Stiftung des Privatrechts

ist eine juristische Person und als solche eine Organisation mit der Aufgabe, vermittels eines vom Stifter bereitgestellten Vermögens (Stiftungsvermögen) dessen Willen (den Stiftungszweck) zu verwirklichen. Die St. ist kein Personalverband wie z.B. der Verein. In Gegensatz zu dieser selbständigen St. steht die unselbständige Stiftung. Die Errichtung einer St. geschieht durch das Stiftungsgeschäft (das ist die einseitige Willenserklärung des Stifters mit dem Inhalt, dass zur Verwirklichung des angegebenen Zweckes eine St. entstehen soll) und staatliche Genehmigung. Das Stiftungsgeschäft kann unter Lebenden und von Todes wegen (z.B. im Testament) erfolgen. Die St. erhält als handlungsfähiges Organ einen Vorstand, der der staatlichen Kontrolle unterliegt. Die Verfassung der St. wird durch das Stiftungsgeschäft und gesetzliche Vorschriften bestimmt (§§ 80 ff. BGB). - Eine der grössten deutschen Stiftungen ist die des Volkswagenwerkes. Siehe auch: Familienstiftung.

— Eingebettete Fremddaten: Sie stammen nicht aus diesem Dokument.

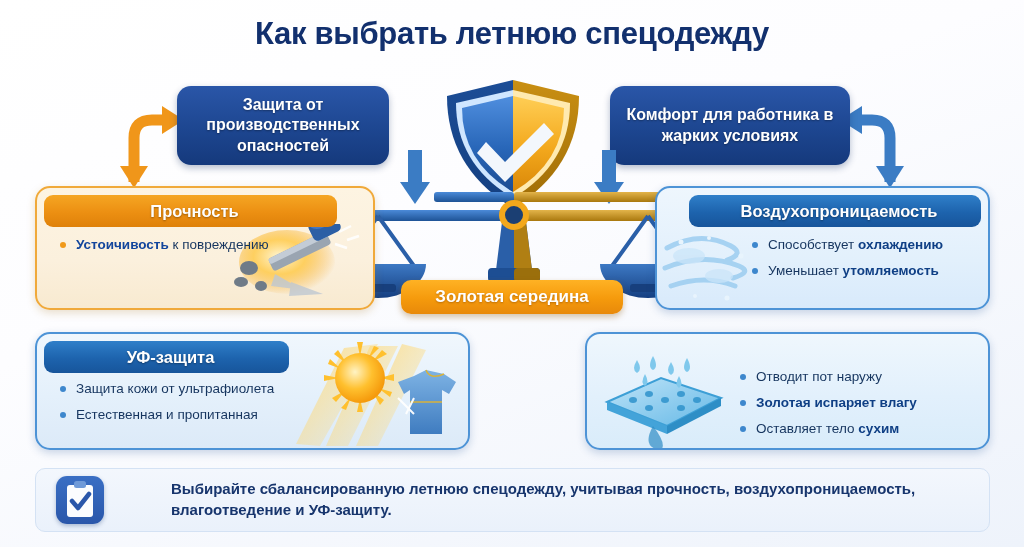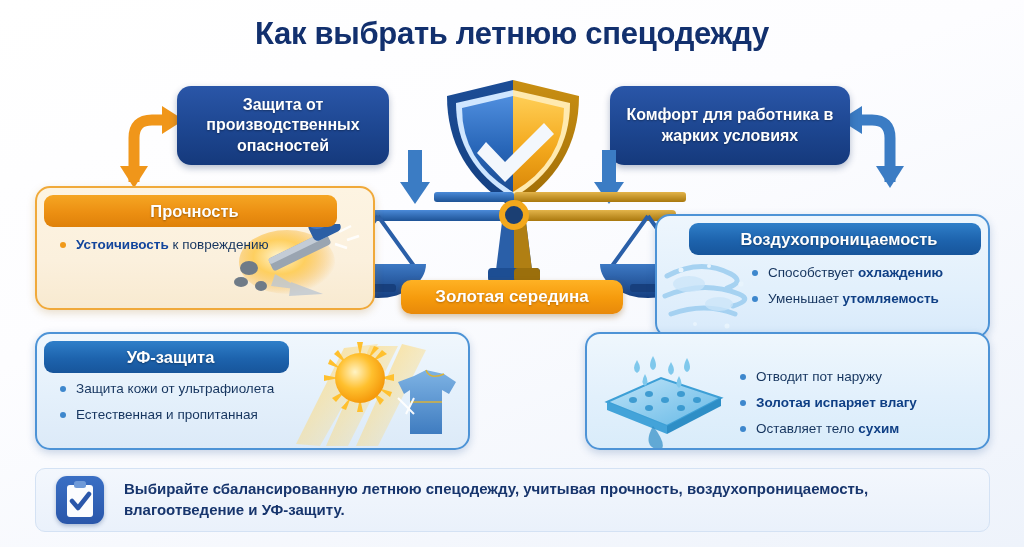--- a/index.html
+++ b/index.html
@@ -107,7 +107,6 @@
     background: linear-gradient(180deg,#eef6fd 0%,#e2f0fc 60%,#d8eafb 100%);
     border: 2px solid #4d93d6;
     box-shadow: 0 3px 8px rgba(25,75,140,.22);
-    margin-top: 28px;
   }
   #card-breathability .card-hdr {
     right: 7px; width: 292px;

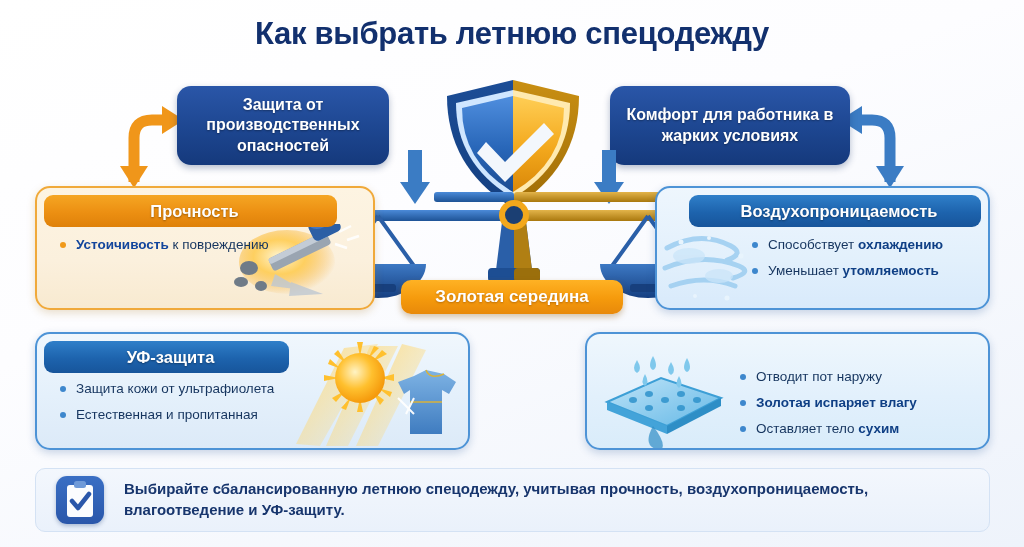--- a/index.html
+++ b/index.html
@@ -156,7 +156,7 @@
     position: absolute; left: 35px; top: 468px; width: 955px; height: 64px;
     background: linear-gradient(180deg,#f3f7fd 0%,#eaf1fb 100%);
     border: 1px solid #d4e2f4; border-radius: 10px;
-    display: flex; align-items: center; padding-left: 20px;
+    display: flex; align-items: center; padding-left: 20px; gap: 47px;
   }
   #clipboard-icon {
     width: 48px; height: 48px; flex: 0 0 48px;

Die S. ist eine rechtsfähige juristische Person des Privatrechts, in der ein bestimmtes Vermögen (Zweckvermögen) rechtlich verselbständigt wird, um für eine gewisse Dauer einen bestimmten Zweck nach dem Willen des Stifters zu erreichen (§§ 80 ff. BGB). Demnach ist keine S. im Rechtssinne die sog. unselbständige S., bei der ein bestimmtes Vermögen ohne eigene Rechtspersönlichkeit einer anderen bereits bestehenden natürlichen oder juristischen Person - oftmals treuhänderisch (fiduziarische Rechtsgeschäfte) - zur Verwaltung für einen bestimmten Zweck übertragen wird; z. B. ein Mäzen überlässt einen Teil seines Vermögens seiner Heimatgemeinde mit der Bestimmung, ihn für künstlerische oder karitative Zwecke zu verwenden. Hier liegt i. d. R. Schenkung mit einer Auflage oder eine letztwillige Zuwendung durch Erbeinsetzung oder Vermächtnis (gleichfalls verbunden mit einer bestimmten Auflage) vor. Keine S. ist auch das Sammelvermögen, das bei Durchführung einer genehmigten öffentlichen Sammlung zusammenkommt. Das Sammelvermögen hat keine eigene Rechtspersönlichkeit; es steht entweder noch im Eigentum der Spender oder bildet fiduziarisches Eigentum der Sammler, str. (Pflegschaft für ein Sammelvermögen). Besonderheiten gelten auch für die Stiftung öffentlichen Rechts.

Zur Entstehung einer rechtsfähigen S. des Privatrechts ist ein Stiftungsakt (Stiftungsgeschäft) sowie eine staatliche Anerkennung erforderlich (§ 80 I BGB). Das S.geschäft bedarf unter Lebenden der Schriftform; im Übrigen ist Voraussetzung eine Verfügung von Todes wegen (Testament, Erbvertrag; §§ 81, 83 BGB). Zur Anerkennung ist das Land zuständig, in dessen Gebiet die S. ihren Sitz haben soll. Der Stifter hat nach der Anerkennung entsprechend seiner einseitigen Verpflichtung das Zweckvermögen auf die S. zu übertragen (Einzelübertragung); nur bei Erbeinsetzung tritt automatischer Übergang (Gesamtrechsnachfolge) ein. Die Verfassung der S. wird in erster Linie durch das S.geschäft bestimmt, das eine Satzung der S. enthalten muss (§§ 81, 85 BGB). Im Übrigen gelten weitgehend die Vorschriften über den rechtsfähigen Verein entsprechend (Vorstand, Liquidation usw.) mit Ausnahme der Vorschriften über die Mitgliederversammlung (§ 86 BGB; Destinatär). Die S. erlischt bei Ablauf der im Stiftungsakt bestimmten Zeit oder nach Eintritt der vom Stifter bestimmten auflösenden Bedingung sowie bei Eröffnung des Insolvenzverfahrens; ist der Stiftungszweck nicht mehr durchführbar, so kann die zuständige Behörde den S.zweck ändern oder die S. aufheben (§ 87 BGB). Nach Beendigung der S. fällt deren Vermögen den Personen an, die in der Satzung hierzu berufen sind, andernfalls an den Fiskus des betreffenden Landes (§ 88 BGB).

Zur Turnusbesteuerung der Familienstiftung Erbschaftsteuer (Schenkungsteuer).